A practise which was started by a few bad apples has spread wildly like a cancer, and caused irreparable harm to the reputation of the entire medical profession. Kickbacks seem to have become institutionalized , and it's become very difficult for an honest doctor to survive in private practice without giving these.
It's because this has been going on so blatantly for so many years that the government has finally had to step in and take stern action against this practice - or should I say malpractice ?
However, sometimes the cure is worse than the disease. Government actions may be well-intentioned, but they usually end up back firing, because all they are able to do with their ham-handed laws is pass regulations which punish offenders when they are caught. However, this is doomed to fail in real life, because kickbacks are exchanged between two willing parties ! How does one document the kickback? Who will complain ? and why would they ? and how would they prove the cut was given? And does one punish the person giving the kickback ? or the person taking it?
This is a difficult and complicated situation, and part of the problem is that the government is being short sighted by only addressing  the symptom , rather than the underlying cause of the disease. We need to step back , and rather than think about punishing people because they've given or taken a kickback, we need to think about what we can  do to remove the need to give kickbacks ! This would be far more productive  approach, because this is a better question to ask , and a more useful problem to solve.
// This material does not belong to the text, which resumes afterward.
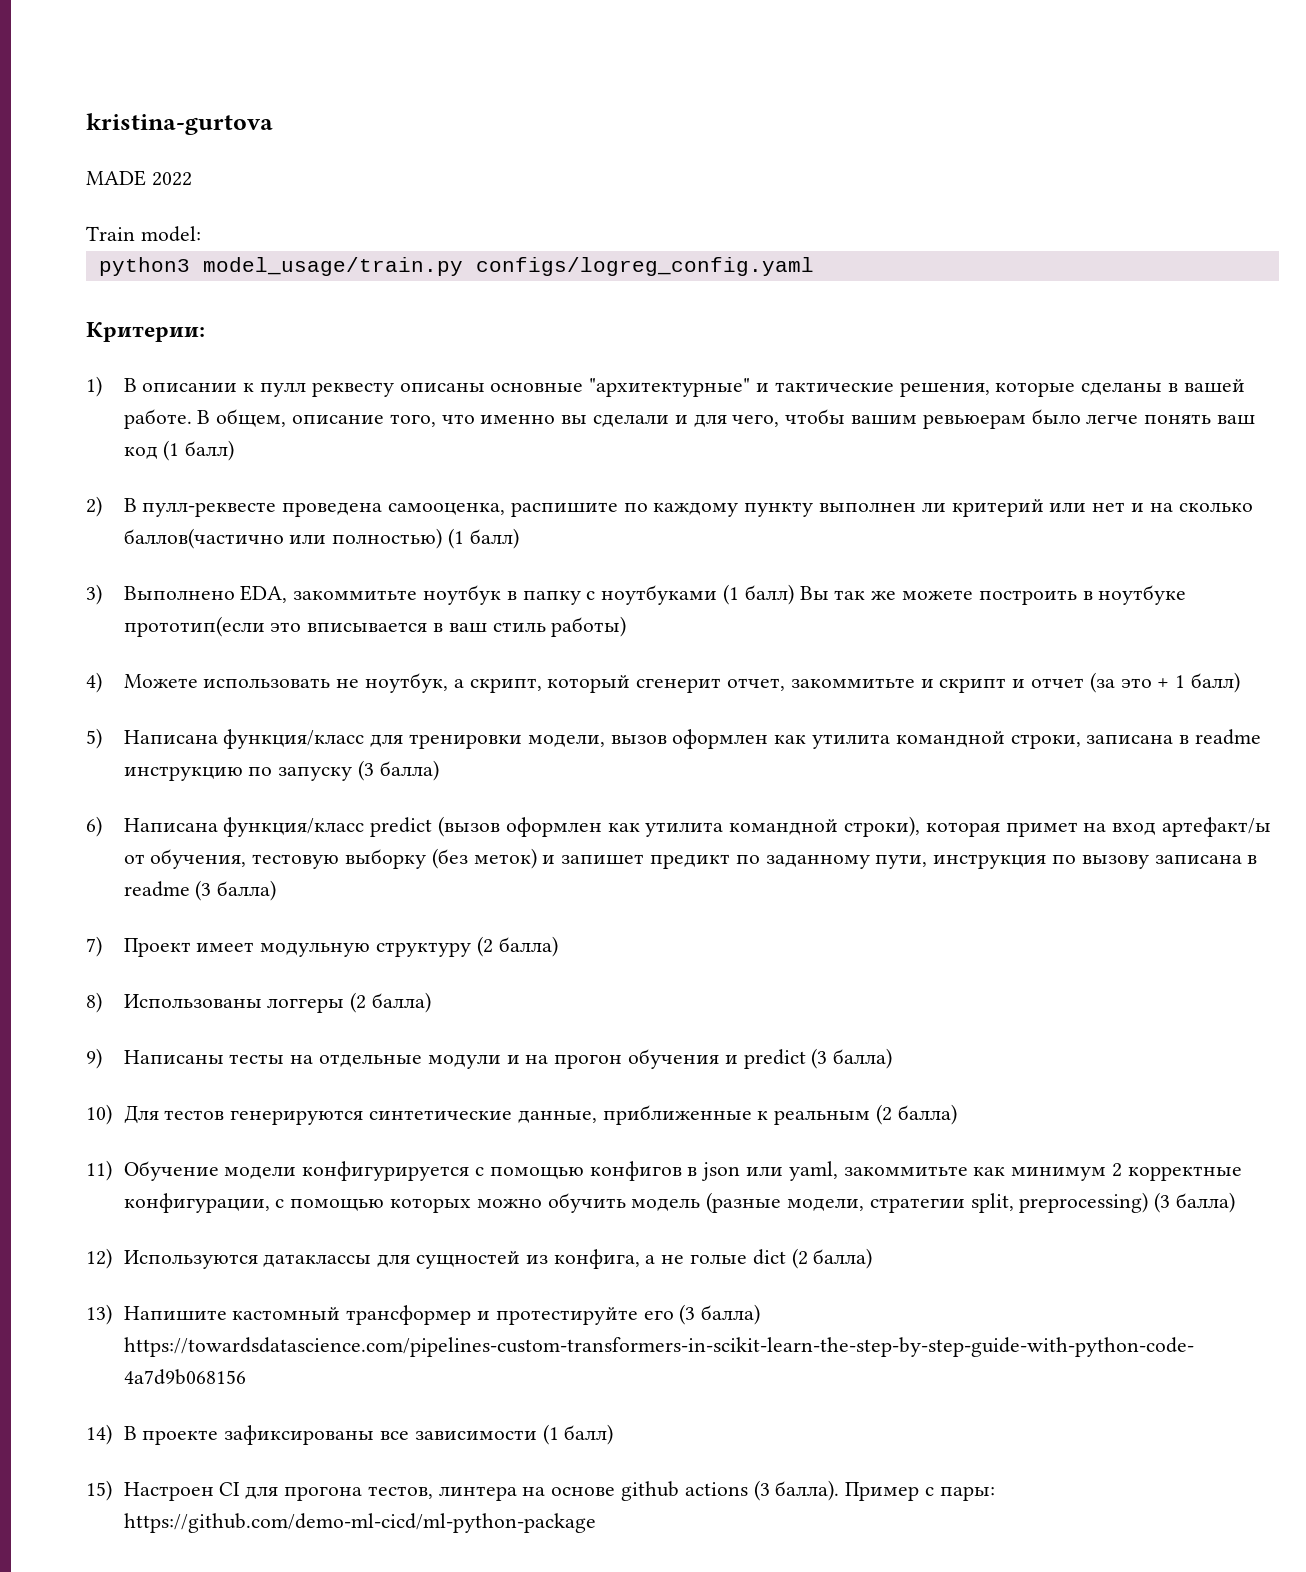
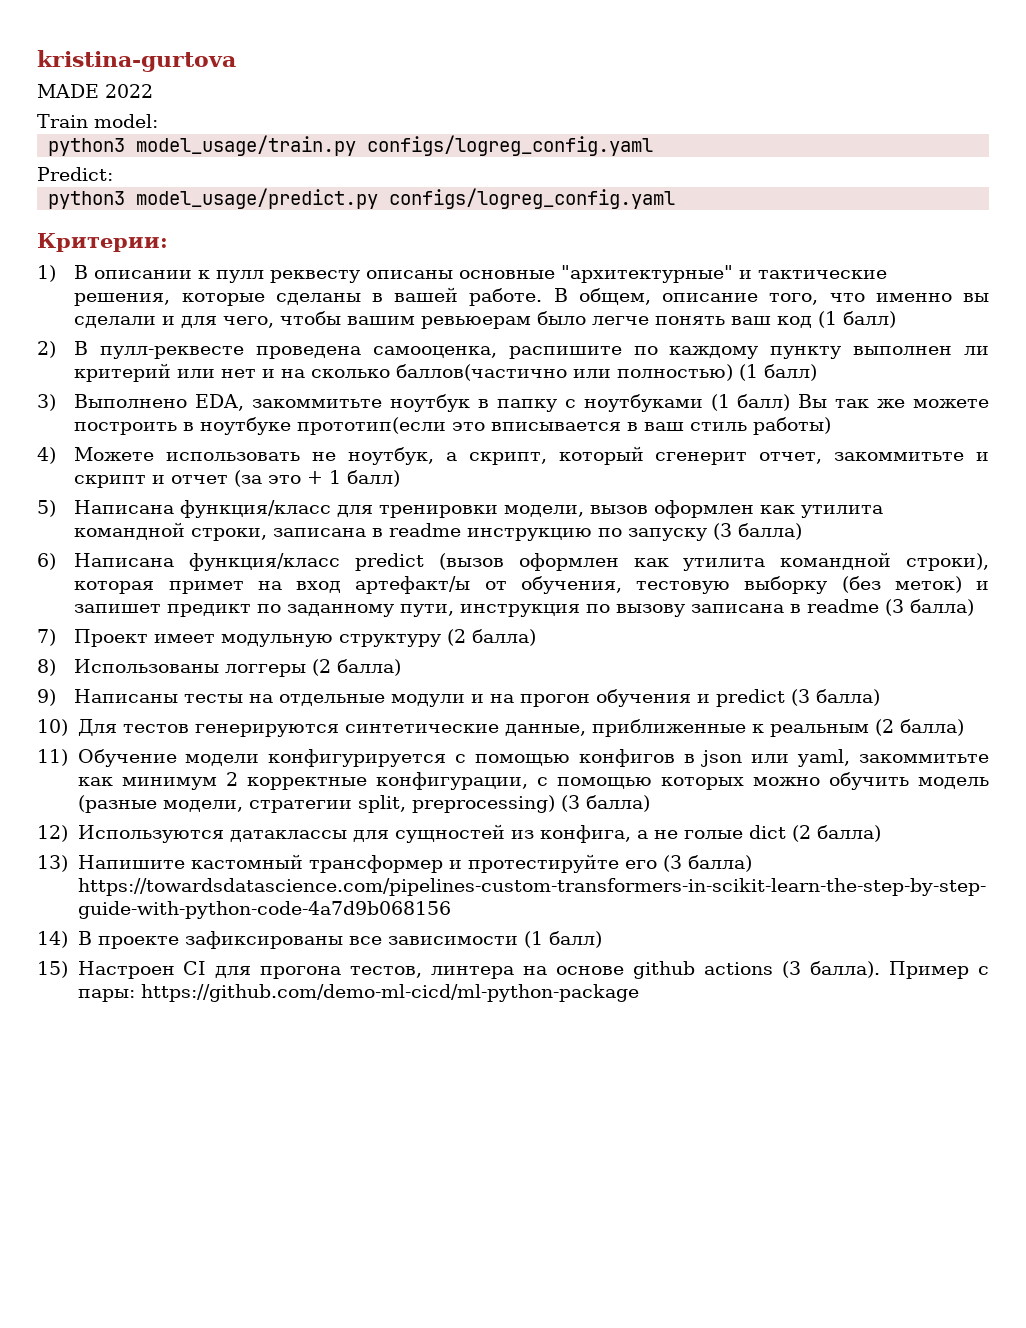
(814, 266) none -> [37,167,113,181] [48,188,676,209] // Predict: // python3 model_usage/predict.py configs/logreg_config.yaml

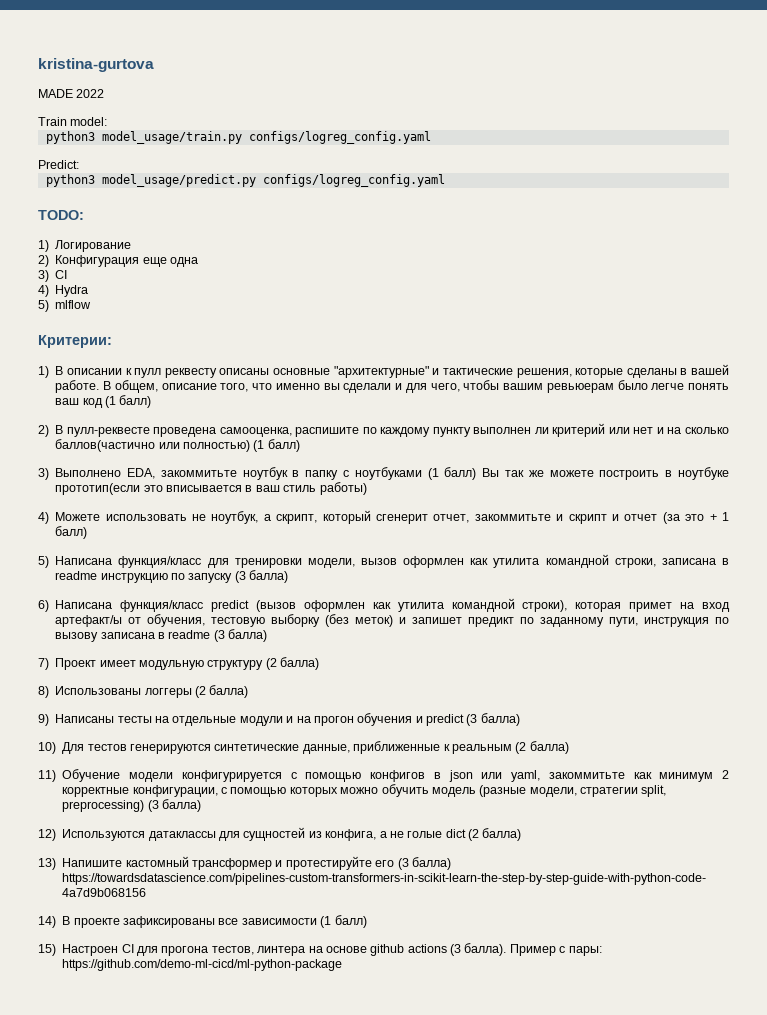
(676, 198) none -> [38,210,84,220] [38,240,132,252] [38,255,198,267] [38,270,68,282] [38,285,89,297] [38,300,92,312] // TODO: // 1) Логирование // 2) Конфигурация еще одна // 3) CI // 4) Hydra // 5) mlflow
The government needs to take enabling positive steps, rather than pass punitive legislation , which only punishes people after the event. Why not stop the event from occurring in the first place?
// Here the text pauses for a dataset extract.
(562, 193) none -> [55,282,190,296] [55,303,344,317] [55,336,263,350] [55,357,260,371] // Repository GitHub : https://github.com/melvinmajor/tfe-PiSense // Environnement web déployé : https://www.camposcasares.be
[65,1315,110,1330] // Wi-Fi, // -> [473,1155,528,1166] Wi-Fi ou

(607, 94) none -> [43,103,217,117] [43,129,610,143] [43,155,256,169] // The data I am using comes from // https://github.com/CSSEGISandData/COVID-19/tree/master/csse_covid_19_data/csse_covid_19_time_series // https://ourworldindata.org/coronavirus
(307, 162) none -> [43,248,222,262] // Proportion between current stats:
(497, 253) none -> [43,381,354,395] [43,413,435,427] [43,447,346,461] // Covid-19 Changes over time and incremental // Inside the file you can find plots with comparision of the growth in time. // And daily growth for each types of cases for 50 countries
Let's go back to first principles. The only reason people give kickbacks is to increase their business. Thus, specialists need referrals from GPs, which is they give kickbacks to a family physician ; a hospital gives a cut to a specialist, in order to fill their beds; and pharma companies and medical device manufacturers want doctors to prescribe their drugs and products , which is why they incentivise them with commissions.
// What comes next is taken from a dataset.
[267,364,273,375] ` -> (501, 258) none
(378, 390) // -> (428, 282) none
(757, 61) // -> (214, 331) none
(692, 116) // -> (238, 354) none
The government needs to get rid of the middlemen in the healthcare system, if it wants to clean it up !
The best way of doing this is to enable patients to reach out to good doctors directly. Then there would be no need for these good doctors to either give a kickback, or to accept one !
It's possible to do this digitally today. The government should publish an online directory of all qualified doctors registered with the Maharashtra Medical Council , or order the MMC to do so.  This would enable doctor discovery, so that patients would be easily able to find the doctor who is right for them , from the comfort of their home.
Obviously, a bare bone listing is not enough ! The doctors would be mapped, so that patients can make a short list of doctors who are in their locality, and start contacting them.  Patients would be encouraged to rate the doctors they have seen, so that other patients can get information about how patient-friendly the doctor is. These comments and ratings would be moderated, so that they are of high quality; and doctors get a chance to respond to complaints. This simple step would be a great way of introducing openness and transparency into the system, and doctors would be then far more likely to treat their patients better, because they know they are being evaluated by them online.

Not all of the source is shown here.